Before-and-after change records
┌──

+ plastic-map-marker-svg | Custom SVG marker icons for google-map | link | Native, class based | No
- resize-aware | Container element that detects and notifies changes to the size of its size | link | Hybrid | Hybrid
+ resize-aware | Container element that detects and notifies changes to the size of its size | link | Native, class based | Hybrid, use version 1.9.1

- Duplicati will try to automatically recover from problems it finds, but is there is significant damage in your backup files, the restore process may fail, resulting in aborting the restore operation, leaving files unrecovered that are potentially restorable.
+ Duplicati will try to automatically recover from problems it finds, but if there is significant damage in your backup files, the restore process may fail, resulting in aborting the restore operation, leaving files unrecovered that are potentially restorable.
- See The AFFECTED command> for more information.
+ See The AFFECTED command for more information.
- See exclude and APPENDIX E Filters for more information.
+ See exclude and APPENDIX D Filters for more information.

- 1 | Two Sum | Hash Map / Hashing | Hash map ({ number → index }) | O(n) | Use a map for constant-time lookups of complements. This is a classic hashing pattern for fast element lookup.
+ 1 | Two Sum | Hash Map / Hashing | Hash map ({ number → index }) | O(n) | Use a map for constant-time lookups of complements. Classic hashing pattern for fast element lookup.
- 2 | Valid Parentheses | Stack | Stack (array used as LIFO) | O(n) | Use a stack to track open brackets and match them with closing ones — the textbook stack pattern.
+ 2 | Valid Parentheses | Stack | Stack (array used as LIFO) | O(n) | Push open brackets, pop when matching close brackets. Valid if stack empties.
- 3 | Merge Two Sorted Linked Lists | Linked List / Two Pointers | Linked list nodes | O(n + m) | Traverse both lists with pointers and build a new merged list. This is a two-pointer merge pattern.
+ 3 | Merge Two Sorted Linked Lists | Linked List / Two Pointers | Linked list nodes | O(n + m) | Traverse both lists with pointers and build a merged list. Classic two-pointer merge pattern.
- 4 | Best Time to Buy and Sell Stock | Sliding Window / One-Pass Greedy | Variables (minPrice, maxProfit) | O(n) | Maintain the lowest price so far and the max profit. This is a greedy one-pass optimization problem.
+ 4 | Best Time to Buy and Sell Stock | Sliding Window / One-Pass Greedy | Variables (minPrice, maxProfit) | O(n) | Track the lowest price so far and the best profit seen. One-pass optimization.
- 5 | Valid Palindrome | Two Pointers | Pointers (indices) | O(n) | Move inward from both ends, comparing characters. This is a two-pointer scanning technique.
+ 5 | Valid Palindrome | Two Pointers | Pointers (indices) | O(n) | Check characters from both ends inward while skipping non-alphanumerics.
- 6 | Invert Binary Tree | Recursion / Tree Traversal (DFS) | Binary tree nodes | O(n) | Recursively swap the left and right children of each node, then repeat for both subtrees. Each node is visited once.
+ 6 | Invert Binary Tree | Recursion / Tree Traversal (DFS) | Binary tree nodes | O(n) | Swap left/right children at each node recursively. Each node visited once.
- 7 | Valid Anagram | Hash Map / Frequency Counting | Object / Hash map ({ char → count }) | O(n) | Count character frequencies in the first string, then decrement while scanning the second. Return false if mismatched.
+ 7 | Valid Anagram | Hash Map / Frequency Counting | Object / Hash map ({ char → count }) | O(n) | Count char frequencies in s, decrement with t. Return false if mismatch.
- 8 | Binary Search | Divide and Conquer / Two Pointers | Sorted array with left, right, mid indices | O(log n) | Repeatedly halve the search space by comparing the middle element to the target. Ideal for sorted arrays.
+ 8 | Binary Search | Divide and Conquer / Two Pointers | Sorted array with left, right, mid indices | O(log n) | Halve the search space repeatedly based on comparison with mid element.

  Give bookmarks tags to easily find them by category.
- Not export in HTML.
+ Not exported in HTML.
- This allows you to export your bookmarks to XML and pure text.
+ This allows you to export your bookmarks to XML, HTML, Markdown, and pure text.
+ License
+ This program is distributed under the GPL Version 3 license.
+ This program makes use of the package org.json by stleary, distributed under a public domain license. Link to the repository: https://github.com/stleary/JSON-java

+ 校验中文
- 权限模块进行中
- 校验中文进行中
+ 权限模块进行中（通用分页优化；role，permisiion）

└──

What is expected:
Give the data back exactly as it stands.

Response box:
+ plastic-map-marker-svg | Custom SVG marker icons for google-map | link | Native, class based | No
- resize-aware | Container element that detects and notifies changes to the size of its size | link | Hybrid | Hybrid
+ resize-aware | Container element that detects and notifies changes to the size of its size | link | Native, class based | Hybrid, use version 1.9.1

- Duplicati will try to automatically recover from problems it finds, but is there is significant damage in your backup files, the restore process may fail, resulting in aborting the restore operation, leaving files unrecovered that are potentially restorable.
+ Duplicati will try to automatically recover from problems it finds, but if there is significant damage in your backup files, the restore process may fail, resulting in aborting the restore operation, leaving files unrecovered that are potentially restorable.
- See The AFFECTED command> for more information.
+ See The AFFECTED command for more information.
- See exclude and APPENDIX E Filters for more information.
+ See exclude and APPENDIX D Filters for more information.

- 1 | Two Sum | Hash Map / Hashing | Hash map ({ number → index }) | O(n) | Use a map for constant-time lookups of complements. This is a classic hashing pattern for fast element lookup.
+ 1 | Two Sum | Hash Map / Hashing | Hash map ({ number → index }) | O(n) | Use a map for constant-time lookups of complements. Classic hashing pattern for fast element lookup.
- 2 | Valid Parentheses | Stack | Stack (array used as LIFO) | O(n) | Use a stack to track open brackets and match them with closing ones — the textbook stack pattern.
+ 2 | Valid Parentheses | Stack | Stack (array used as LIFO) | O(n) | Push open brackets, pop when matching close brackets. Valid if stack empties.
- 3 | Merge Two Sorted Linked Lists | Linked List / Two Pointers | Linked list nodes | O(n + m) | Traverse both lists with pointers and build a new merged list. This is a two-pointer merge pattern.
+ 3 | Merge Two Sorted Linked Lists | Linked List / Two Pointers | Linked list nodes | O(n + m) | Traverse both lists with pointers and build a merged list. Classic two-pointer merge pattern.
- 4 | Best Time to Buy and Sell Stock | Sliding Window / One-Pass Greedy | Variables (minPrice, maxProfit) | O(n) | Maintain the lowest price so far and the max profit. This is a greedy one-pass optimization problem.
+ 4 | Best Time to Buy and Sell Stock | Sliding Window / One-Pass Greedy | Variables (minPrice, maxProfit) | O(n) | Track the lowest price so far and the best profit seen. One-pass optimization.
- 5 | Valid Palindrome | Two Pointers | Pointers (indices) | O(n) | Move inward from both ends, comparing characters. This is a two-pointer scanning technique.
+ 5 | Valid Palindrome | Two Pointers | Pointers (indices) | O(n) | Check characters from both ends inward while skipping non-alphanumerics.
- 6 | Invert Binary Tree | Recursion / Tree Traversal (DFS) | Binary tree nodes | O(n) | Recursively swap the left and right children of each node, then repeat for both subtrees. Each node is visited once.
+ 6 | Invert Binary Tree | Recursion / Tree Traversal (DFS) | Binary tree nodes | O(n) | Swap left/right children at each node recursively. Each node visited once.
- 7 | Valid Anagram | Hash Map / Frequency Counting | Object / Hash map ({ char → count }) | O(n) | Count character frequencies in the first string, then decrement while scanning the second. Return false if mismatched.
+ 7 | Valid Anagram | Hash Map / Frequency Counting | Object / Hash map ({ char → count }) | O(n) | Count char frequencies in s, decrement with t. Return false if mismatch.
- 8 | Binary Search | Divide and Conquer / Two Pointers | Sorted array with left, right, mid indices | O(log n) | Repeatedly halve the search space by comparing the middle element to the target. Ideal for sorted arrays.
+ 8 | Binary Search | Divide and Conquer / Two Pointers | Sorted array with left, right, mid indices | O(log n) | Halve the search space repeatedly based on comparison with mid element.

  Give bookmarks tags to easily find them by category.
- Not export in HTML.
+ Not exported in HTML.
- This allows you to export your bookmarks to XML and pure text.
+ This allows you to export your bookmarks to XML, HTML, Markdown, and pure text.
+ License
+ This program is distributed under the GPL Version 3 license.
+ This program makes use of the package org.json by stleary, distributed under a public domain license. Link to the repository: https://github.com/stleary/JSON-java

+ 校验中文
- 权限模块进行中
- 校验中文进行中
+ 权限模块进行中（通用分页优化；role，permisiion）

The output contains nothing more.